Problem to solve: Every line from the one with "Rok met omgeslagen band beige: 85 -> 84" to the end of the listing below must be printed exactly, with no other text and no pictures.

Provided records:
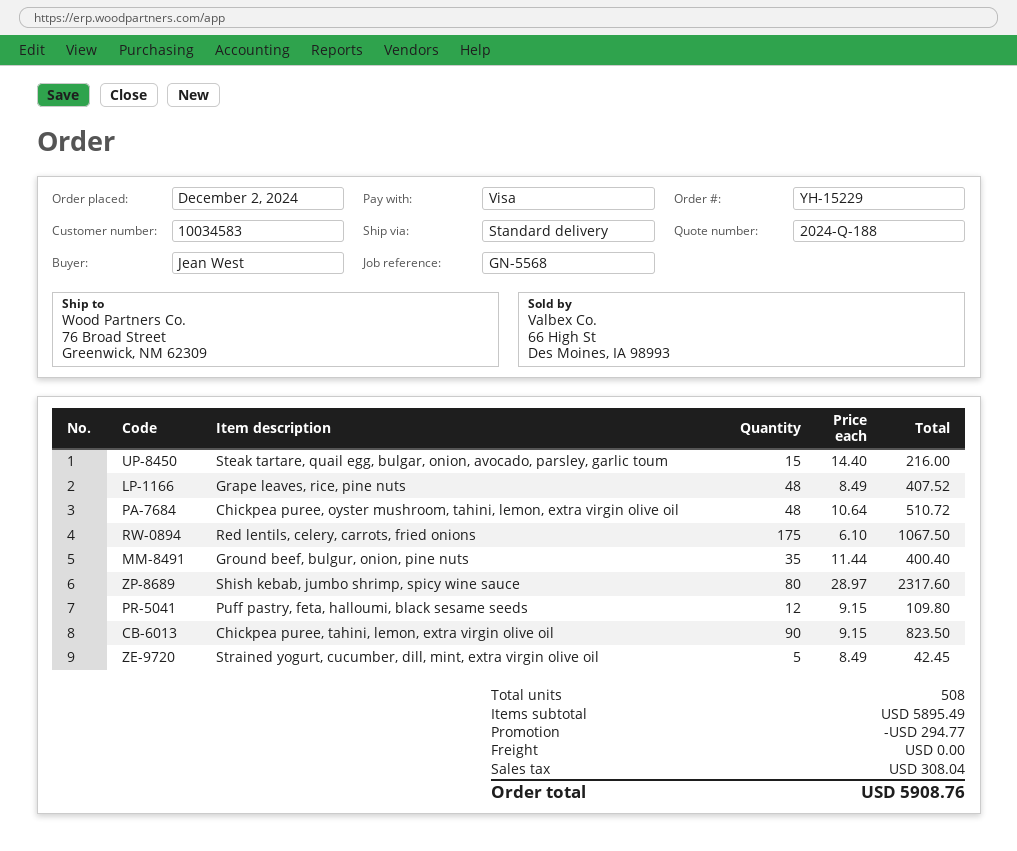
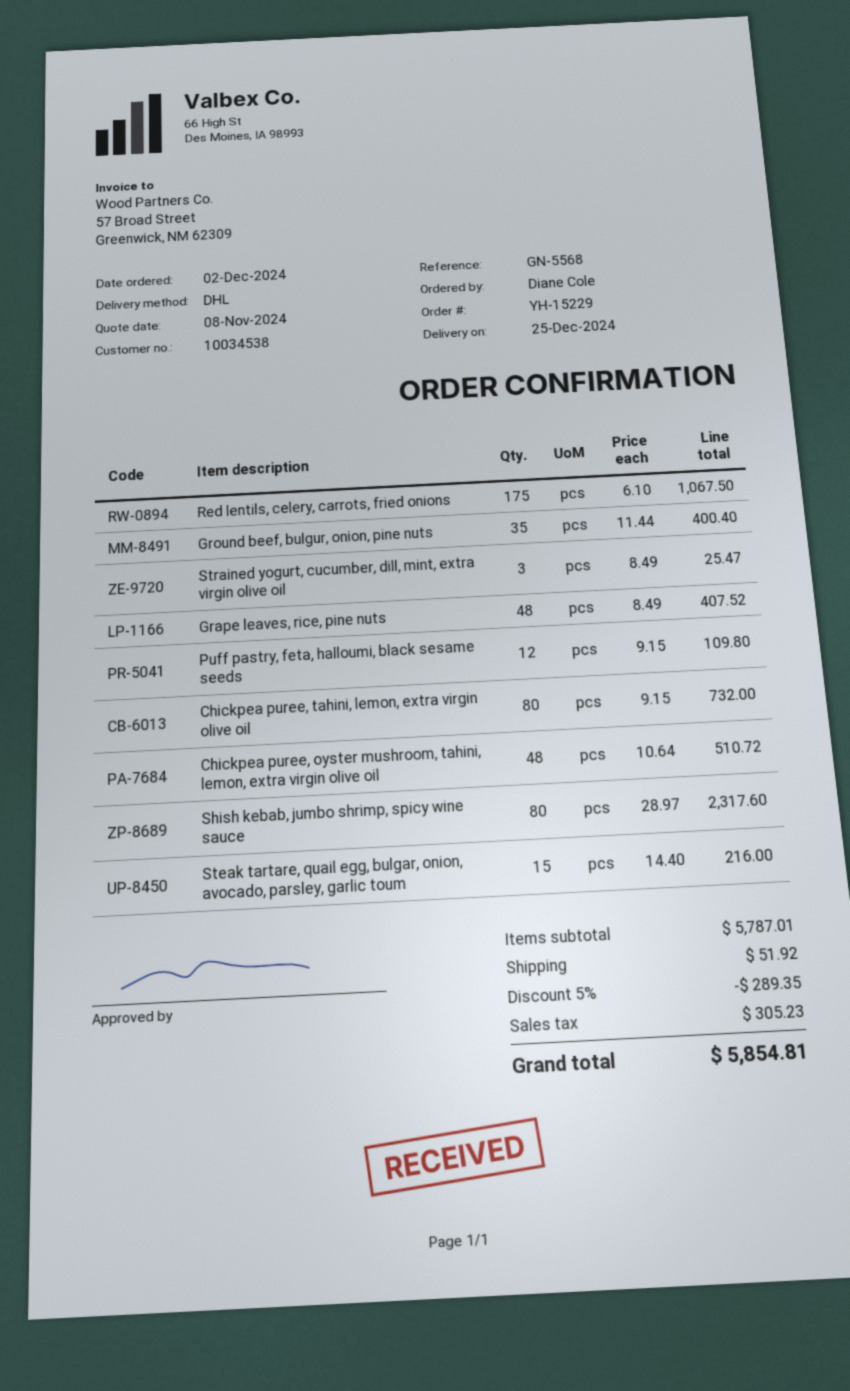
customer number: 10034583 -> 10034538
ordered by: Jean West -> Diane Cole
shipping method: standard -> DHL
Chickpea puree, tahini, lemon, extra virgin olive oil: 90 x 9.15 = 823.50 -> 80 x 9.15 = 732.00
Strained yogurt, cucumber, dill, mint, extra virgin olive oil: 5 x 8.49 = 42.45 -> 3 x 8.49 = 25.47
subtotal: 5895.49 -> 5787.01
discount: 294.77 -> 289.35
shipping: 0.00 -> 51.92
tax: 308.04 -> 305.23
total: 5908.76 -> 5854.81

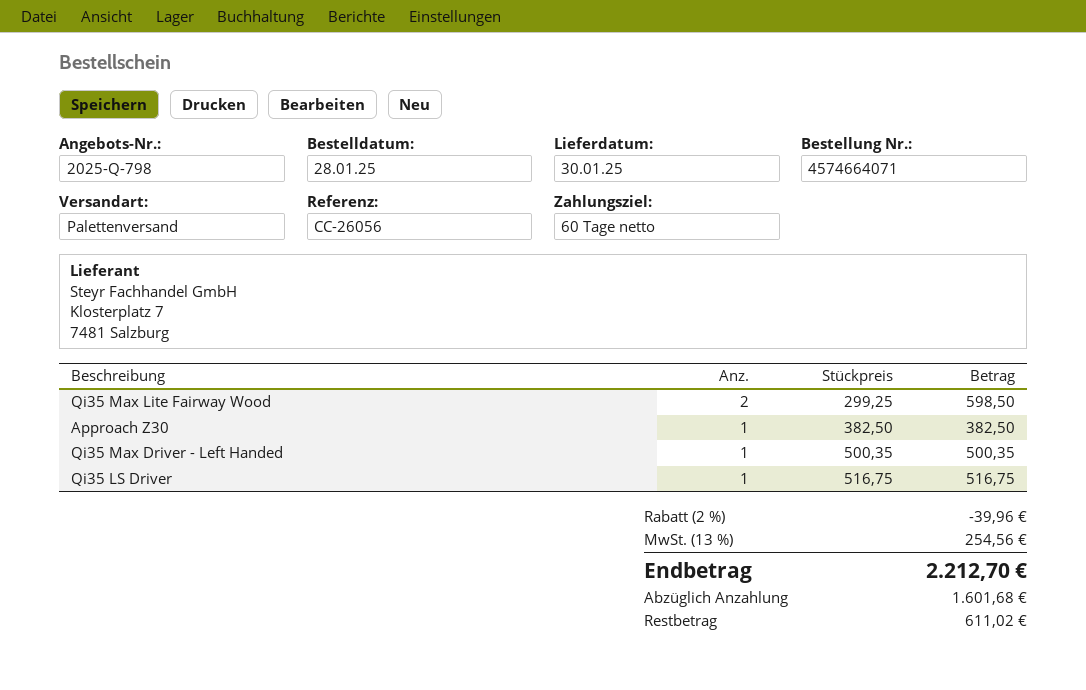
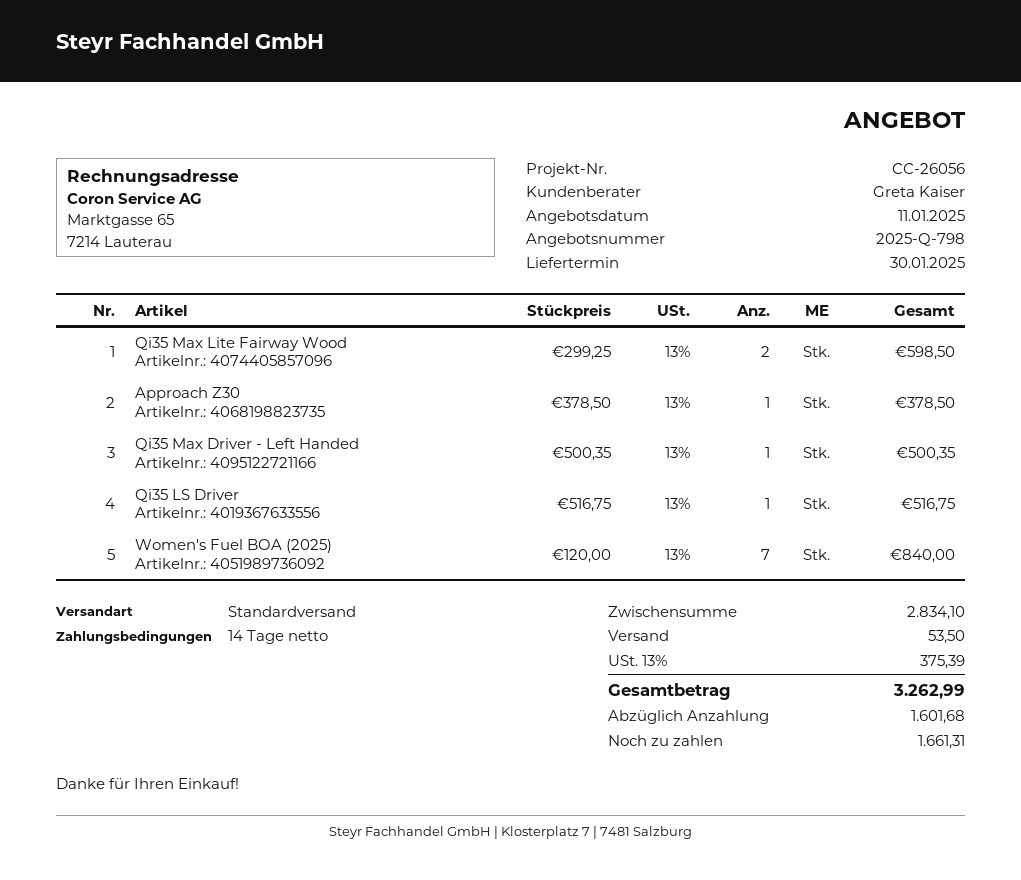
payment terms: 60 days -> 14 days
shipping method: pallet freight -> standard
Approach Z30: 1 x 382.50 = 382.50 -> 1 x 378.50 = 378.50
Women's Fuel BOA (2025): none -> 7 x 120.00 = 840.00
discount: 2% = 39.96 -> none
shipping: none -> 53.50
tax: 13% = 254.56 -> 13% = 375.39
total: 2212.70 -> 3262.99
balance: 611.02 -> 1661.31

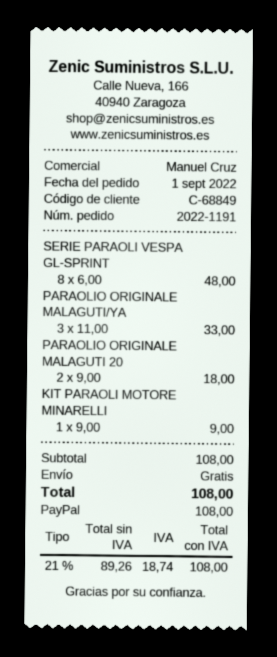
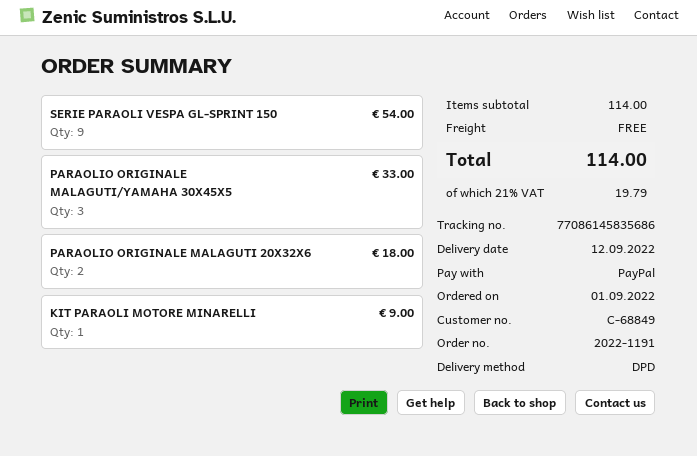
SERIE PARAOLI VESPA GL-SPRINT: 8 for 48.00 -> 9 for 54.00
subtotal: 108.00 -> 114.00
tax: 21% = 18.74 -> 21% = 19.79
total: 108.00 -> 114.00

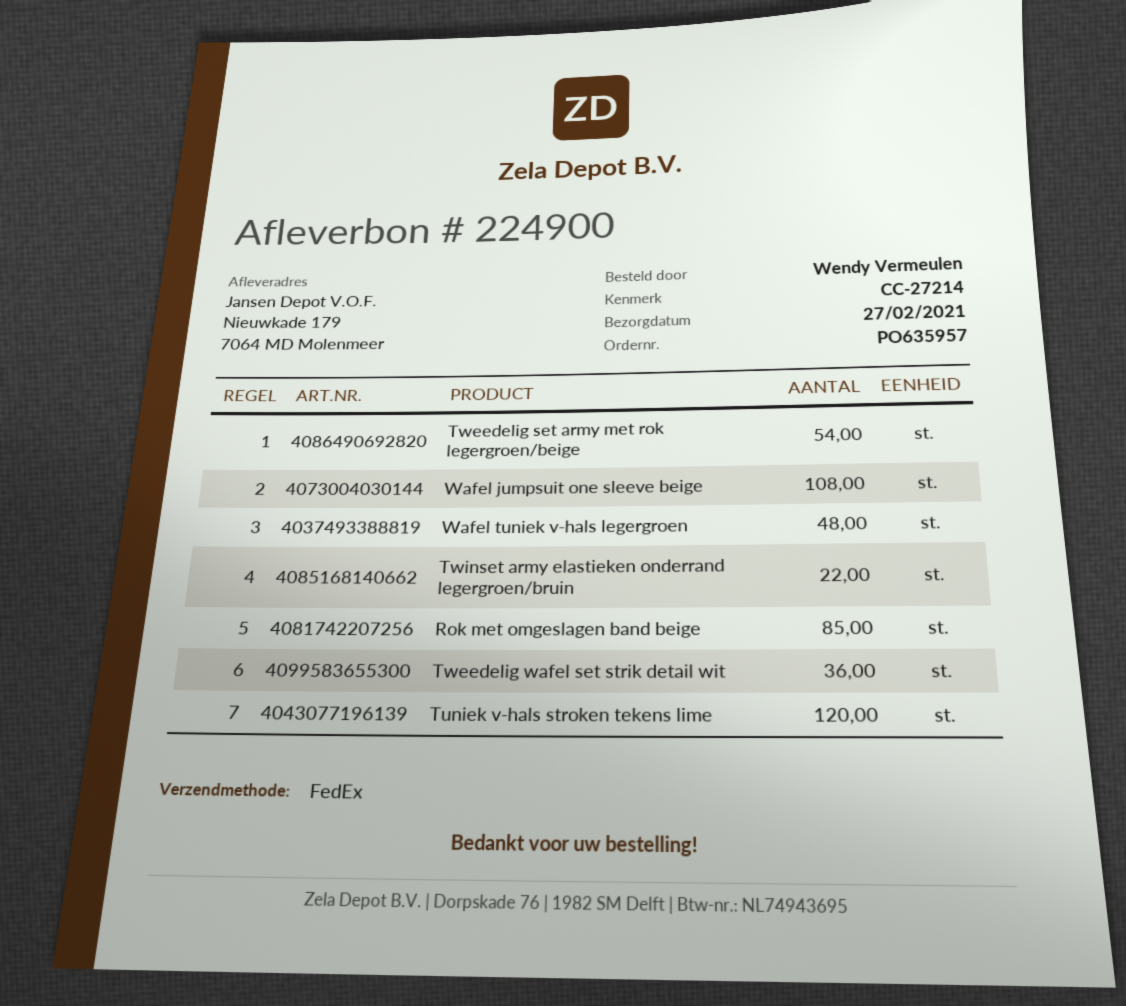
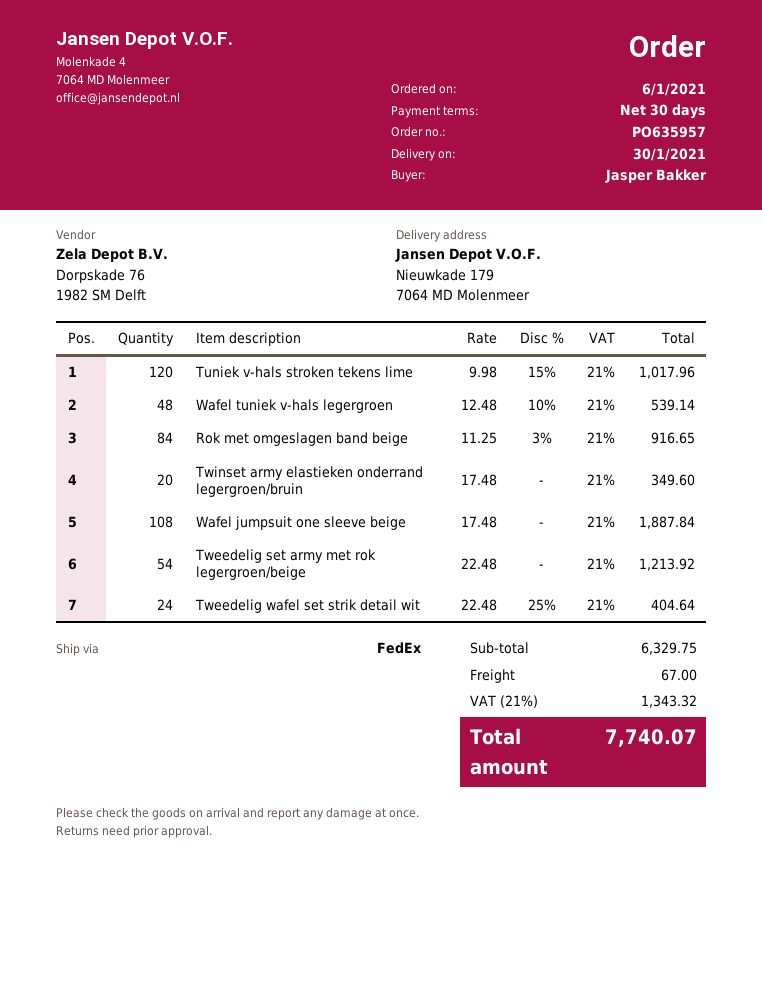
delivery date: 2021-02-27 -> 2021-01-30
ordered by: Wendy Vermeulen -> Jasper Bakker
Twinset army elastieken onderrand legergroen/bruin: 22 -> 20
Rok met omgeslagen band beige: 85 -> 84
Tweedelig wafel set strik detail wit: 36 -> 24

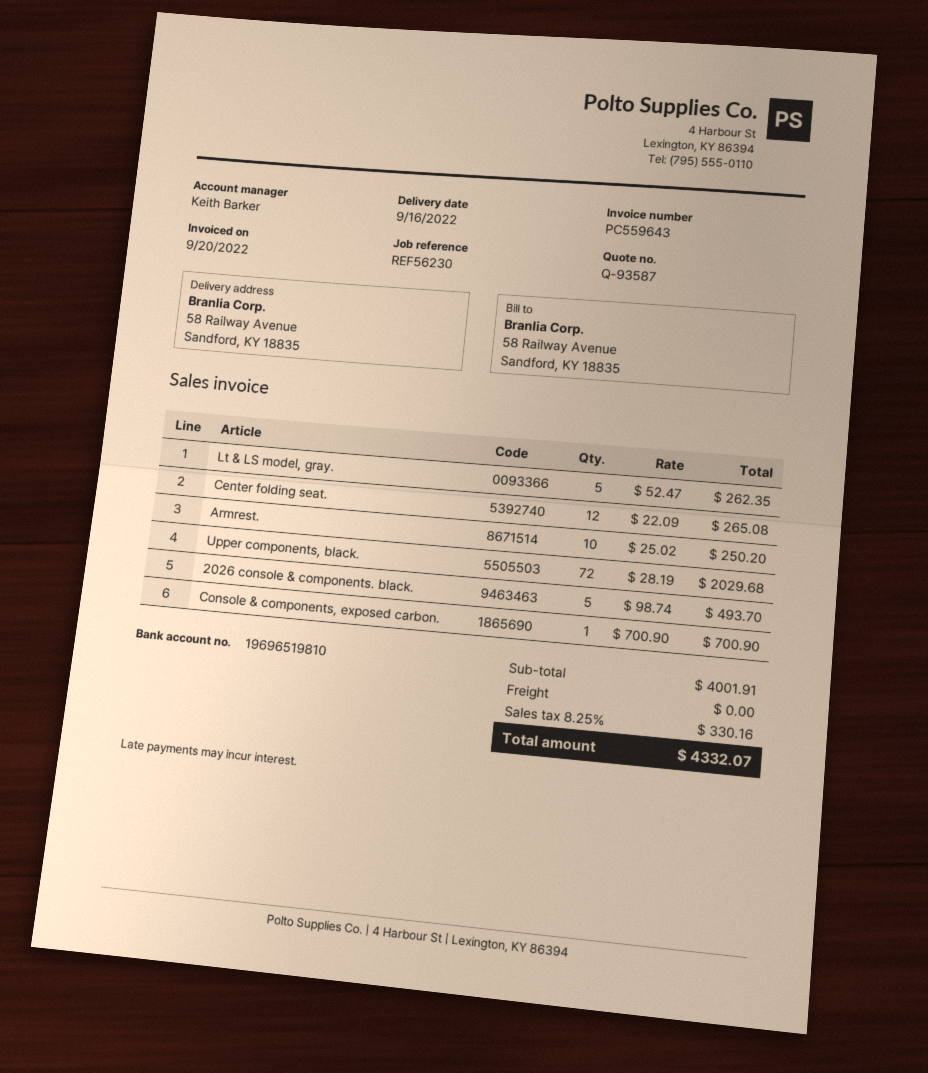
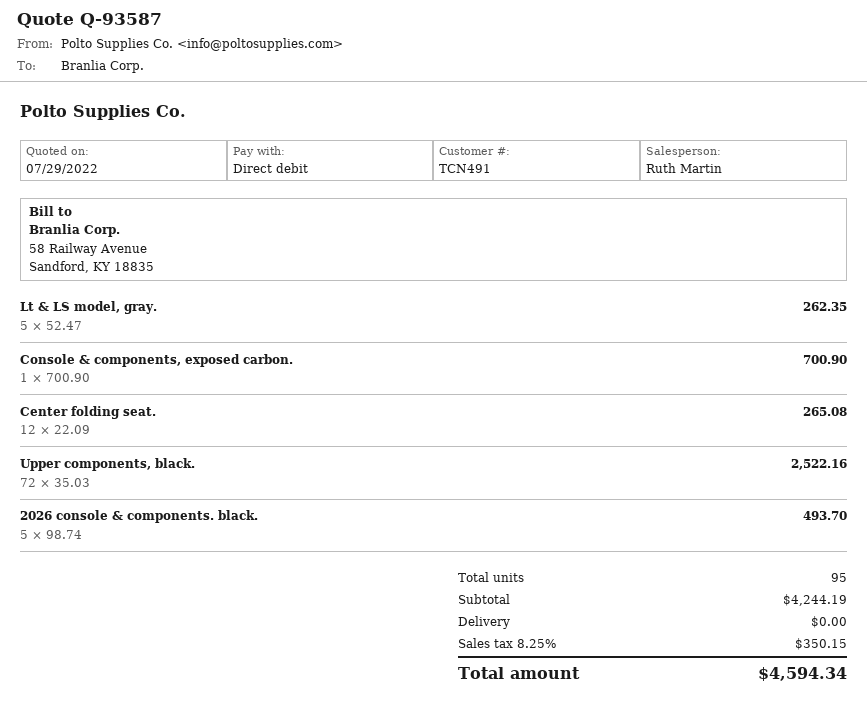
sales rep: Keith Barker -> Ruth Martin
Armrest.: 10 x 25.02 = 250.20 -> none
Upper components, black.: 72 x 28.19 = 2029.68 -> 72 x 35.03 = 2522.16
subtotal: 4001.91 -> 4244.19
tax: 8.25% = 330.16 -> 8.25% = 350.15
total: 4332.07 -> 4594.34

Exercise response:
Rok met omgeslagen band beige: 85 -> 84
Tweedelig wafel set strik detail wit: 36 -> 24

sales rep: Keith Barker -> Ruth Martin
Armrest.: 10 x 25.02 = 250.20 -> none
Upper components, black.: 72 x 28.19 = 2029.68 -> 72 x 35.03 = 2522.16
subtotal: 4001.91 -> 4244.19
tax: 8.25% = 330.16 -> 8.25% = 350.15
total: 4332.07 -> 4594.34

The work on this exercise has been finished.